Leave every image behind and restate the data word for word.

┌────────

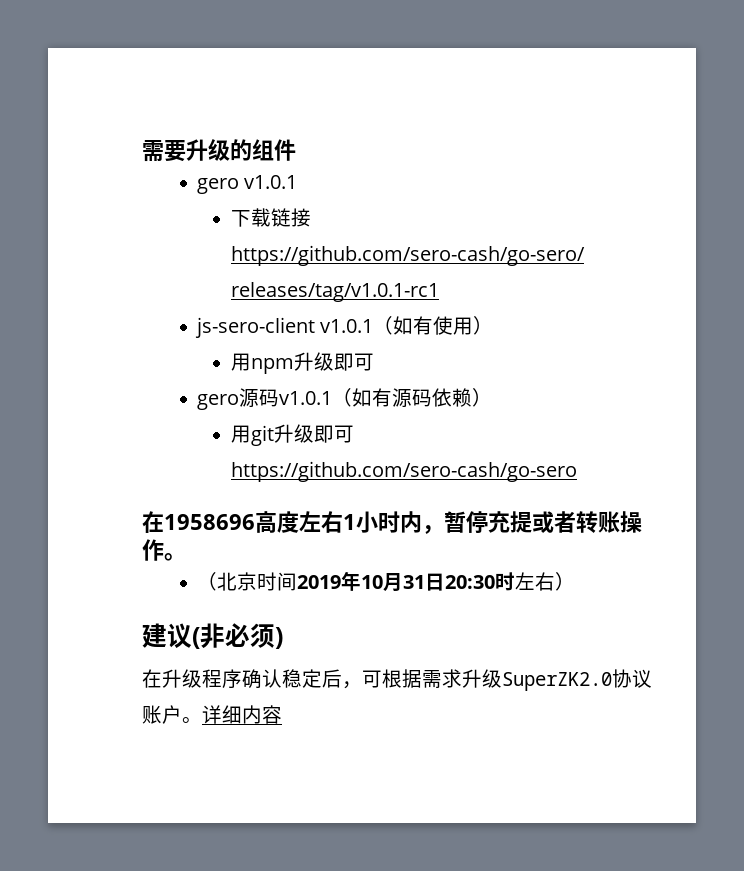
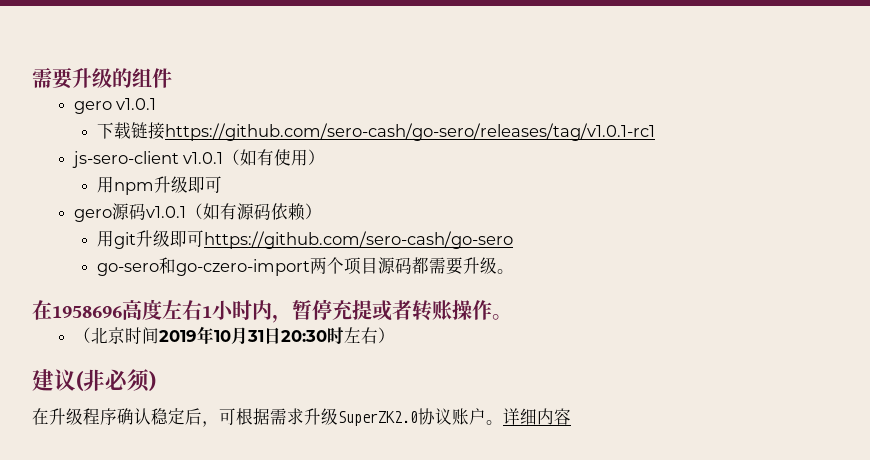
(577, 471) none -> [97,257,515,276] // go-sero和go-czero-import两个项目源码都需要升级。

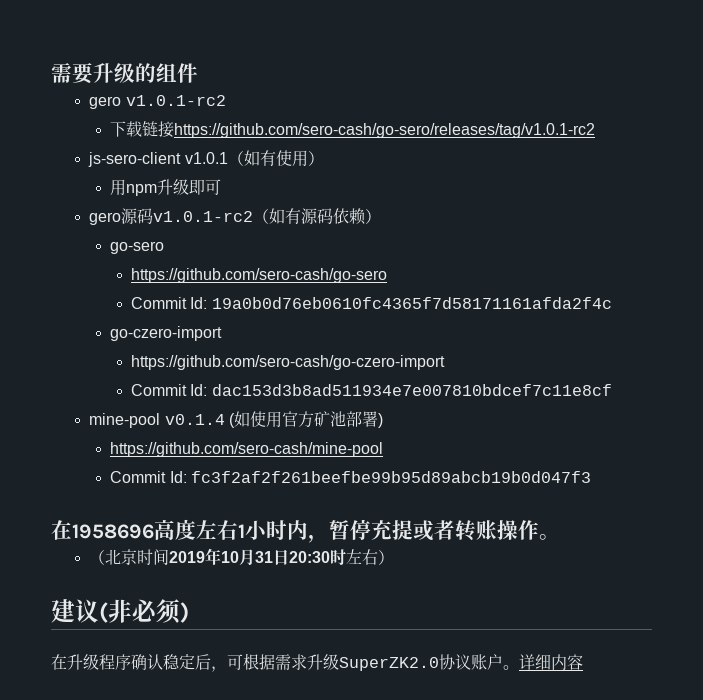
[116,98,157,110] v1.0.1 -> [125,95,226,106] v1.0.1-rc2
[165,123,656,141] https://github.com/sero-cash/go-sero/releases/tag/v1.0.1-rc1 -> [174,123,596,138] https://github.com/sero-cash/go-sero/releases/tag/v1.0.1-rc2
[145,206,186,218] v1.0.1 -> [153,211,254,222] v1.0.1-rc2
[97,230,514,249] [97,257,515,276] 用git升级即可https://github.com/sero-cash/go-sero // go-sero和go-czero-import两个项目源码都需要升级。 -> [110,241,165,254] [131,268,388,283] [131,297,612,309] [110,326,223,341] [131,355,446,370] [131,384,612,396] [89,411,384,428] [110,442,384,457] [110,471,591,483] go-sero // https://github.com/sero-cash/go-sero // Commit Id: 19a0b0d76eb0610fc4365f7d58171161afda2f4c // go-czero-import // https://github.com/sero-cash/go-czero-import // Commit Id: dac153d3b8ad511934e7e007810bdcef7c11e8cf // mine-pool v0.1.4 (如使用官方矿池部署) // https://github.com/sero-cash/mine-pool // Commit Id: fc3f2af2f261beefbe99b95d89abcb19b0d047f3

└────────

* **EXERCISE ANSWER**:
(577, 471) none -> [97,257,515,276] // go-sero和go-czero-import两个项目源码都需要升级。

[116,98,157,110] v1.0.1 -> [125,95,226,106] v1.0.1-rc2
[165,123,656,141] https://github.com/sero-cash/go-sero/releases/tag/v1.0.1-rc1 -> [174,123,596,138] https://github.com/sero-cash/go-sero/releases/tag/v1.0.1-rc2
[145,206,186,218] v1.0.1 -> [153,211,254,222] v1.0.1-rc2
[97,230,514,249] [97,257,515,276] 用git升级即可https://github.com/sero-cash/go-sero // go-sero和go-czero-import两个项目源码都需要升级。 -> [110,241,165,254] [131,268,388,283] [131,297,612,309] [110,326,223,341] [131,355,446,370] [131,384,612,396] [89,411,384,428] [110,442,384,457] [110,471,591,483] go-sero // https://github.com/sero-cash/go-sero // Commit Id: 19a0b0d76eb0610fc4365f7d58171161afda2f4c // go-czero-import // https://github.com/sero-cash/go-czero-import // Commit Id: dac153d3b8ad511934e7e007810bdcef7c11e8cf // mine-pool v0.1.4 (如使用官方矿池部署) // https://github.com/sero-cash/mine-pool // Commit Id: fc3f2af2f261beefbe99b95d89abcb19b0d047f3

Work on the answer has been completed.